But the blog that’s ranked *first* is a tech blog with “zen” in the title, so the ranking isn’t based on whether you actually talk about Zen or not.
Soen Joon, I will personally sign & mail you the first copy as soon as it’s off the press. How’s *that* for some Noisy Zen? 🙂
Kimberly, I certainly enjoy zen-themed blogs…but for whatever reason, I don’t find myself having a lot to *say* on one. I started a practice blog some months ago, and at some point I want to return to it…but for now, I feel like focusing on my writing & photography is how I “do Zen” in my artistic life. So although I practice on mat & cushion, I don’t have much to say about that; my creative work is where I “show” my Zen, so to speak.

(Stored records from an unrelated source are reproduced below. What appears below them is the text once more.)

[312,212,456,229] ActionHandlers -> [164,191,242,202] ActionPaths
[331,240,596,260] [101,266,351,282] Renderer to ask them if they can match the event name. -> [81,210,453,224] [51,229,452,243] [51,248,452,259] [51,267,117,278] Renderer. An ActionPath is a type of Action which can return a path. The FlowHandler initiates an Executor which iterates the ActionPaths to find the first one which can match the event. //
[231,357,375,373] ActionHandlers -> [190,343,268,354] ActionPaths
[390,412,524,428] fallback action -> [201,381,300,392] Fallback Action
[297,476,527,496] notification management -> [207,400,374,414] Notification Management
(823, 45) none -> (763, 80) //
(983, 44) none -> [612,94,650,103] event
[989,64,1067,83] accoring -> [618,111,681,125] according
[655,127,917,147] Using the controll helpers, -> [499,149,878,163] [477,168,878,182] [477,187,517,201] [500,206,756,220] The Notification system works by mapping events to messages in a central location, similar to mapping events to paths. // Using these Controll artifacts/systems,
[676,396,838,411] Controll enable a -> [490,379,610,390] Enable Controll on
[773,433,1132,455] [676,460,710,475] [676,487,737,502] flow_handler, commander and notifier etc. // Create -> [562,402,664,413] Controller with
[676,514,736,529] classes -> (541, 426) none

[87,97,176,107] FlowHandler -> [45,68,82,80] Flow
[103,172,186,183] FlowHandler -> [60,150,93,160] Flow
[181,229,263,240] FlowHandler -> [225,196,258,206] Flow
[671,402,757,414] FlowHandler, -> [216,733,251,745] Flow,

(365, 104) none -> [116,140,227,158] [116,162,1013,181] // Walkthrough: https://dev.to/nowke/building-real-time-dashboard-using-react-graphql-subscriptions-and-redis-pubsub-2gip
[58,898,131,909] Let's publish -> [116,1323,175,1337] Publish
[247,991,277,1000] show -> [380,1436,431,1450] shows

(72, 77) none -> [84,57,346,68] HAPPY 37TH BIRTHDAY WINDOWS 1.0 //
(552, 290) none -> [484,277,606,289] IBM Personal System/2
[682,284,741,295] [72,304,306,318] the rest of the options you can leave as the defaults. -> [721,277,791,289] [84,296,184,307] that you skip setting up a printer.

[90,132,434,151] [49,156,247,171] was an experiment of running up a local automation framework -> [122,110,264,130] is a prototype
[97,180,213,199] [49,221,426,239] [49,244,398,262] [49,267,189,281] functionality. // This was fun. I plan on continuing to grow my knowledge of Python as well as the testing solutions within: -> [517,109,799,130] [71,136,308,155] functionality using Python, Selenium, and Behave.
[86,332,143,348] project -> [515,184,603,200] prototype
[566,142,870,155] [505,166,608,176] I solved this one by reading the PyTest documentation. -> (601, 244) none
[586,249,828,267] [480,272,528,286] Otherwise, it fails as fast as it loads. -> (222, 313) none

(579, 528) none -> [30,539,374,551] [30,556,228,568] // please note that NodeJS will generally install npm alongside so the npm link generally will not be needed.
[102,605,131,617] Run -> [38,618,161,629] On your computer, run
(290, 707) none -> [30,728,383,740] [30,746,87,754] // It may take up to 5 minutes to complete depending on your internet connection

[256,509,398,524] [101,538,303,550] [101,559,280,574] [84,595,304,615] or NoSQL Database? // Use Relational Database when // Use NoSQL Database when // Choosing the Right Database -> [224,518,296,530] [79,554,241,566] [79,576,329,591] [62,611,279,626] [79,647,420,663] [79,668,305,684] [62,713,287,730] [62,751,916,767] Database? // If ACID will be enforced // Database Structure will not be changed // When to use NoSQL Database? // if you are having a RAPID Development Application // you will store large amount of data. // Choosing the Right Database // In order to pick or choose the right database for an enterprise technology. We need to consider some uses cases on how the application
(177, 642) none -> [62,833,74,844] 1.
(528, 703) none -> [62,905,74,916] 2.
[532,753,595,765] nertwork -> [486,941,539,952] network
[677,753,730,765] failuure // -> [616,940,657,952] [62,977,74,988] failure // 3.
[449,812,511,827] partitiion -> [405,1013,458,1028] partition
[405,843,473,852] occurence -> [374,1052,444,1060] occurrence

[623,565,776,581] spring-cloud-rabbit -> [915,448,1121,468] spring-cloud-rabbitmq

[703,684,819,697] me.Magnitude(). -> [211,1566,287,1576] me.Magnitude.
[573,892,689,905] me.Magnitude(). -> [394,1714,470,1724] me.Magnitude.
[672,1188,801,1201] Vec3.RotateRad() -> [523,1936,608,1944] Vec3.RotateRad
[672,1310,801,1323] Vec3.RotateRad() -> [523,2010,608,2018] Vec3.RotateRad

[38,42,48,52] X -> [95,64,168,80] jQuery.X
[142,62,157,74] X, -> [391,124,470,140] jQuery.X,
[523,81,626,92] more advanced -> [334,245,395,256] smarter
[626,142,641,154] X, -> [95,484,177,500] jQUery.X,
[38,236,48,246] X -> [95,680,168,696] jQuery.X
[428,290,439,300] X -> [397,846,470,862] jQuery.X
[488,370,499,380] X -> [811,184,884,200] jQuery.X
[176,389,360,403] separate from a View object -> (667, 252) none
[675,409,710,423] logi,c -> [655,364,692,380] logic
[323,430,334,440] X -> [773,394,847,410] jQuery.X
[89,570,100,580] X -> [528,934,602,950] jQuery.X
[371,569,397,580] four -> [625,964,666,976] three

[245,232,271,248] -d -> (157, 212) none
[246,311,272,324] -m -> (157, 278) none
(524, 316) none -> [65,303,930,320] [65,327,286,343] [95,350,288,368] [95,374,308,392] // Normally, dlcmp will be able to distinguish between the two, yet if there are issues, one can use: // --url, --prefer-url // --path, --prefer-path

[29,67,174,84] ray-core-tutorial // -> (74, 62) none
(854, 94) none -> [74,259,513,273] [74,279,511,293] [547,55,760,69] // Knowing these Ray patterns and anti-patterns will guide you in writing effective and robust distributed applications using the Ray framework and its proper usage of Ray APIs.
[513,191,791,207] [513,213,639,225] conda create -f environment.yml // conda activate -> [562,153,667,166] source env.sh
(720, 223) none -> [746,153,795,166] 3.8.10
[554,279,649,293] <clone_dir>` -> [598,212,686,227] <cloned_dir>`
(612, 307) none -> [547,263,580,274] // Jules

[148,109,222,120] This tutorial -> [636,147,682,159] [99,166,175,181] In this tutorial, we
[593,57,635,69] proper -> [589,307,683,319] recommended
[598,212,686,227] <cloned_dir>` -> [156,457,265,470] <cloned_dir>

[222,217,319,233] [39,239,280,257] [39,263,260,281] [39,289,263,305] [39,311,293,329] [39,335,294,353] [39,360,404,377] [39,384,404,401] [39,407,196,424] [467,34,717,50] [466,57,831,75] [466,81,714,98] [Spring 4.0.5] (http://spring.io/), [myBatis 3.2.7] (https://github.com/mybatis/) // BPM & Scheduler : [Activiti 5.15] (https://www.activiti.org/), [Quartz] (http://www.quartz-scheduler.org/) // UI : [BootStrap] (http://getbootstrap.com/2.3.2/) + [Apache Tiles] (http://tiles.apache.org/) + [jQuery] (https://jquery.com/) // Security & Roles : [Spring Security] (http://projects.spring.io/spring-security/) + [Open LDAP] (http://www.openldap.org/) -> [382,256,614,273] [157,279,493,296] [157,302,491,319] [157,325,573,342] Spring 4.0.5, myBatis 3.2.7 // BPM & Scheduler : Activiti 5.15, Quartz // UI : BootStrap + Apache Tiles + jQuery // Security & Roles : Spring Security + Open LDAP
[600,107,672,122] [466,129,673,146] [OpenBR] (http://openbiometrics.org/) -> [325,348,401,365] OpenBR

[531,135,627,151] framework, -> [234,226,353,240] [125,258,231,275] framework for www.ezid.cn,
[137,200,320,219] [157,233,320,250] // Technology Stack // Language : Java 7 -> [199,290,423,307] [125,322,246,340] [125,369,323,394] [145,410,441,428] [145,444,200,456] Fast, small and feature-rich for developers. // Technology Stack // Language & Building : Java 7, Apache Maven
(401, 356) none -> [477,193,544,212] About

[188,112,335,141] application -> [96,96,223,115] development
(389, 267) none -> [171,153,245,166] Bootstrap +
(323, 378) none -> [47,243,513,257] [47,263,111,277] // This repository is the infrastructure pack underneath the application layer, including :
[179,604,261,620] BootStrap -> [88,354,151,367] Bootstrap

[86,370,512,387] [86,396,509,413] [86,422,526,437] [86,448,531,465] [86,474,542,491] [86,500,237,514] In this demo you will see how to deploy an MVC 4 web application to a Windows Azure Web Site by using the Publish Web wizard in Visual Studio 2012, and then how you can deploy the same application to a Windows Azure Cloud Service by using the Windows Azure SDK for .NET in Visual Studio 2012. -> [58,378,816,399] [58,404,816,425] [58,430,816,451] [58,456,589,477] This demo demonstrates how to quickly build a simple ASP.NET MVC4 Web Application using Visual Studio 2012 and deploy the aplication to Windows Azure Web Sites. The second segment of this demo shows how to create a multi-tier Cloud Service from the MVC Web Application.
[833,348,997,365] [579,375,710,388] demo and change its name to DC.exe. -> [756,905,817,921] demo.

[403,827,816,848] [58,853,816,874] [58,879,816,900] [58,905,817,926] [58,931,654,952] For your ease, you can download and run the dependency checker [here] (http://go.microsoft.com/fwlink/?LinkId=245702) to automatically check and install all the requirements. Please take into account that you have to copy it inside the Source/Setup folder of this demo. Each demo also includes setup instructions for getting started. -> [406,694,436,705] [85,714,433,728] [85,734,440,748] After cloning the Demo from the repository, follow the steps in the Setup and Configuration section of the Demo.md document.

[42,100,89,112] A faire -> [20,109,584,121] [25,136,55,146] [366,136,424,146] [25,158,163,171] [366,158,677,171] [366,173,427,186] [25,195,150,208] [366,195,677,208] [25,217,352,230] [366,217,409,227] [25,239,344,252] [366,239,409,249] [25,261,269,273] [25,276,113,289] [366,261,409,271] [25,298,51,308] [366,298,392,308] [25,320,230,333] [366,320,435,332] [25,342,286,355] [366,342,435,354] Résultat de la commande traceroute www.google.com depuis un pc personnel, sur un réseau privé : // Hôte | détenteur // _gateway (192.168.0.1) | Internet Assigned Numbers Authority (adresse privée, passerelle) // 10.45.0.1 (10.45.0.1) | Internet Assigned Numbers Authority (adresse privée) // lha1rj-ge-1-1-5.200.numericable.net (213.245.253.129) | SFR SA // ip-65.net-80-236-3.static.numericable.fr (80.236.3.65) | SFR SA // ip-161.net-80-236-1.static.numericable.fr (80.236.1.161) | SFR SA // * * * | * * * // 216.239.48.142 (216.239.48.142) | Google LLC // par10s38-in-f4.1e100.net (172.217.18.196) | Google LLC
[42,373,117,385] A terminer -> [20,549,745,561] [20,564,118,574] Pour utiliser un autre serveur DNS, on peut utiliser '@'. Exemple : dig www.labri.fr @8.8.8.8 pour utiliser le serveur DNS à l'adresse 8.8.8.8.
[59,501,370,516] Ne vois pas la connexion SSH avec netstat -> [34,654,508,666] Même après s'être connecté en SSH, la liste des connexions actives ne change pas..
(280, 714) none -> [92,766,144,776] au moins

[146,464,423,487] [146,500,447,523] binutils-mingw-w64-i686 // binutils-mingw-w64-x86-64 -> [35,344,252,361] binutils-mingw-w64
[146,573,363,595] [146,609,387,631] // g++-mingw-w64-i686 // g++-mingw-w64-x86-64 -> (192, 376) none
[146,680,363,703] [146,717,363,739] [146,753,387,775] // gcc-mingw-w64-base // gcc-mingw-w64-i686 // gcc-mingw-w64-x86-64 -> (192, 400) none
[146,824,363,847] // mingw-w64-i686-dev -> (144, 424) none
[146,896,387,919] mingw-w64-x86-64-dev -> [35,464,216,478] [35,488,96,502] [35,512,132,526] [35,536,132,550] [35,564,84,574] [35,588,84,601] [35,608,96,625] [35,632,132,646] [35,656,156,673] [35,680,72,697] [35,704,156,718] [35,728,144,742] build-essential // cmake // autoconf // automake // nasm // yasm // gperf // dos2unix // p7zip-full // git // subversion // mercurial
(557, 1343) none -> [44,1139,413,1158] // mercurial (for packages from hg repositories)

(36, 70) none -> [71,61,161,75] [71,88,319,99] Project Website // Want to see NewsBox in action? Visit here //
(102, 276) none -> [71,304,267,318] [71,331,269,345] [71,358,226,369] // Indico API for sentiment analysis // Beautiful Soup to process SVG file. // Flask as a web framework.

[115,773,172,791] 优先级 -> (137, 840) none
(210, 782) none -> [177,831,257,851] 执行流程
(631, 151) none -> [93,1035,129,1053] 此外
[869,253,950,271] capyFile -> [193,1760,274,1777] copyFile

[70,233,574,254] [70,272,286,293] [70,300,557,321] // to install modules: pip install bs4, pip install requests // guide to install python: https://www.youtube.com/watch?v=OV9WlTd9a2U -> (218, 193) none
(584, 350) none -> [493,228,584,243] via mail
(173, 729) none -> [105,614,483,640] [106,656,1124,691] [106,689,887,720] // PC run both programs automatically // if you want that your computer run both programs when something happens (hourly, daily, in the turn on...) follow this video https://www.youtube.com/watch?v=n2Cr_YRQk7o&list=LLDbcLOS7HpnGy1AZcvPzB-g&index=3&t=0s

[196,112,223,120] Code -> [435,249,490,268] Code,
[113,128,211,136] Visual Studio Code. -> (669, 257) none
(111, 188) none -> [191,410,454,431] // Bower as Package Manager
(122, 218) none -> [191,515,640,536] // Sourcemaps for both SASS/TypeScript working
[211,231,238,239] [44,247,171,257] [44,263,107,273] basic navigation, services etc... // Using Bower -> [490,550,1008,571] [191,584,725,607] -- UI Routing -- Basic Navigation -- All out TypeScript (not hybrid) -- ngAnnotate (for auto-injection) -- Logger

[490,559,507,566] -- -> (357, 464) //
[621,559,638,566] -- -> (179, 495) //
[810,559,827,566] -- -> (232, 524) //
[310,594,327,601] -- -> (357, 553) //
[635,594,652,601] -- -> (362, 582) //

Angela, I bet that poetry reading is part of the creative writing program at NEC, isn’t it! Several years ago when I lived in Hillsboro, NH, I went to see Anne Waldman give a *very* spirited reading at NEC right around this time of year: they sponsored an entire week of readings.
I actually saw Kumin do a reading in Concord, MA several years ago, after she’d just recovered from the spinal injury she suffered several years ago. She’s quite powerful in person!
I chuckled, Kathryn, at your comment. It kind of reminds me of that old joke, “How do you get to Carnegie Hall?” “Practice, practice, practice!”
Jude, I’d like to think my writing & photography are “most Zen” when I stand out of the way & let the words & images speak for themselves. So it’s good to hear at least some readers feel the same way.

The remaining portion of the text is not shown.